(Data section Opens)
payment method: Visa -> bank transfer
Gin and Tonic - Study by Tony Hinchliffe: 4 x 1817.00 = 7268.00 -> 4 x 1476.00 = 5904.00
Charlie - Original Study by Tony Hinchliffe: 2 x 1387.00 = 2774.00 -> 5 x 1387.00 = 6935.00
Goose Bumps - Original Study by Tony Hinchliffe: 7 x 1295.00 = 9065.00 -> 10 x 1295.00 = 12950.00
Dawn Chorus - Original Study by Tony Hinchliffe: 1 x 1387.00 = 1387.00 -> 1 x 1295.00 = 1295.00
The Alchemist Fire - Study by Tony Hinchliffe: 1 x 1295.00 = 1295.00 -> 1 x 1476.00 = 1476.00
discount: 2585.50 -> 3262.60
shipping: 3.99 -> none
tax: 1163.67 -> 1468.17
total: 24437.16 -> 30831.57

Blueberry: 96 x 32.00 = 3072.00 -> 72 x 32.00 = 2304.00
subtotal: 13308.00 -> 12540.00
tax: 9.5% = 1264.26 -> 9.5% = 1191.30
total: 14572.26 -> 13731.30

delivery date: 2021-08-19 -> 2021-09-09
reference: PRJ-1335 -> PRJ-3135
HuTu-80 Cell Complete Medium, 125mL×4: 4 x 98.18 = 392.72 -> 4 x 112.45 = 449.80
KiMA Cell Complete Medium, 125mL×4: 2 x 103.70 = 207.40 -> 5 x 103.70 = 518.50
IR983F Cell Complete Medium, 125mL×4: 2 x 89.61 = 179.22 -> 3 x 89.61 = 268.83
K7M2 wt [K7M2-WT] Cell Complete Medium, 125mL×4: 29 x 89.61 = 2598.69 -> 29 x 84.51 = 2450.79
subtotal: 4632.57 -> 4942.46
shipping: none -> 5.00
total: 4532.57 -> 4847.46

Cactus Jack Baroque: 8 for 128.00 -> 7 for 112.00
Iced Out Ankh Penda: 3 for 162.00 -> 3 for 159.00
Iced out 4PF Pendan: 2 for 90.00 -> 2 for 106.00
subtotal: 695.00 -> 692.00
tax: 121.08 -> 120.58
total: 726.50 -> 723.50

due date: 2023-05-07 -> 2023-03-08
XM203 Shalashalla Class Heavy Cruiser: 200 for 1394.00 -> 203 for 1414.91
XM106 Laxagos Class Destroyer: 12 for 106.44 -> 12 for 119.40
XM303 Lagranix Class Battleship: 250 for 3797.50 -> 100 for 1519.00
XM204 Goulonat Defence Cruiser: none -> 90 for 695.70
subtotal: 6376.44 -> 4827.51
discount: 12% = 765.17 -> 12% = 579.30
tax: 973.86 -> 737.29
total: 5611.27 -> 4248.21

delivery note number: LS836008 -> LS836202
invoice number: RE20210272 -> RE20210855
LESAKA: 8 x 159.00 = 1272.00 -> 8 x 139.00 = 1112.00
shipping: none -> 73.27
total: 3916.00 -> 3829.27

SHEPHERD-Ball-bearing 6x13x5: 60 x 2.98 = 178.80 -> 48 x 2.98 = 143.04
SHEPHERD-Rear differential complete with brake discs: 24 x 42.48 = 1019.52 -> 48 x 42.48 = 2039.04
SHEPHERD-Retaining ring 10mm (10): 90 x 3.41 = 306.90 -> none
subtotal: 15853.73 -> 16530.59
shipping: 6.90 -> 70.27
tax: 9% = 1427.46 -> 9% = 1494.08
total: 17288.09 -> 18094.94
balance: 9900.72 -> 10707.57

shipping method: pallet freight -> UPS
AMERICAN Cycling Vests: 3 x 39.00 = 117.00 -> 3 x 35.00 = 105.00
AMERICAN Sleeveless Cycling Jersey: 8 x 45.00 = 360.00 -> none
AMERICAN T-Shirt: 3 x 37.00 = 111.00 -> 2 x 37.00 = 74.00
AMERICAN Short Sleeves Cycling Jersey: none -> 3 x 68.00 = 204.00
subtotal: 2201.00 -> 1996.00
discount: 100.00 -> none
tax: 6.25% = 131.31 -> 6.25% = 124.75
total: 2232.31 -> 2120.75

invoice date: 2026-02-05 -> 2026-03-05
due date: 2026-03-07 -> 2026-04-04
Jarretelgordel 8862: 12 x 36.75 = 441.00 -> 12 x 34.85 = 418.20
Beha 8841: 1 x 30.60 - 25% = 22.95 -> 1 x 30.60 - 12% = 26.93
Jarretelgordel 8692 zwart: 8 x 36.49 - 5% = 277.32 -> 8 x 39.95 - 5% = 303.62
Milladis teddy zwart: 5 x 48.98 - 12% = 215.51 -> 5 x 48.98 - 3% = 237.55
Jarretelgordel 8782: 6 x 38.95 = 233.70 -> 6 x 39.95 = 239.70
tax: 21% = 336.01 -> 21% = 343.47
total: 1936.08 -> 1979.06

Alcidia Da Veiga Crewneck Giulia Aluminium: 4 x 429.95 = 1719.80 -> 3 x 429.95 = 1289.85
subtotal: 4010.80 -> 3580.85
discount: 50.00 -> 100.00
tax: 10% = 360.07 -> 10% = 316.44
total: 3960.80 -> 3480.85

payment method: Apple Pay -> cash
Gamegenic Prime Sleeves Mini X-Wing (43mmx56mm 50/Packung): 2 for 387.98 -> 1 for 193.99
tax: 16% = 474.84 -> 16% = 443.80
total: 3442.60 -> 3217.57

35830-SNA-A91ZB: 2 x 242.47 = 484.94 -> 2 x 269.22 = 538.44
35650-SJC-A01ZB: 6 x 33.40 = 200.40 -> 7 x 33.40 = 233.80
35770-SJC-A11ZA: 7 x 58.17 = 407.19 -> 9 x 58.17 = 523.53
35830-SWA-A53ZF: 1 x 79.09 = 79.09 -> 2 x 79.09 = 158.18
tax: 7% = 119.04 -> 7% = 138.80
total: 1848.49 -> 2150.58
(Data section Closes)
◆ Problem requirements: From the line holding "Alcidia Da Veiga" to the final line of the data, output each line exactly and nothing more.

◆ Task result:
Alcidia Da Veiga Crewneck Giulia Aluminium: 4 x 429.95 = 1719.80 -> 3 x 429.95 = 1289.85
subtotal: 4010.80 -> 3580.85
discount: 50.00 -> 100.00
tax: 10% = 360.07 -> 10% = 316.44
total: 3960.80 -> 3480.85

payment method: Apple Pay -> cash
Gamegenic Prime Sleeves Mini X-Wing (43mmx56mm 50/Packung): 2 for 387.98 -> 1 for 193.99
tax: 16% = 474.84 -> 16% = 443.80
total: 3442.60 -> 3217.57

35830-SNA-A91ZB: 2 x 242.47 = 484.94 -> 2 x 269.22 = 538.44
35650-SJC-A01ZB: 6 x 33.40 = 200.40 -> 7 x 33.40 = 233.80
35770-SJC-A11ZA: 7 x 58.17 = 407.19 -> 9 x 58.17 = 523.53
35830-SWA-A53ZF: 1 x 79.09 = 79.09 -> 2 x 79.09 = 158.18
tax: 7% = 119.04 -> 7% = 138.80
total: 1848.49 -> 2150.58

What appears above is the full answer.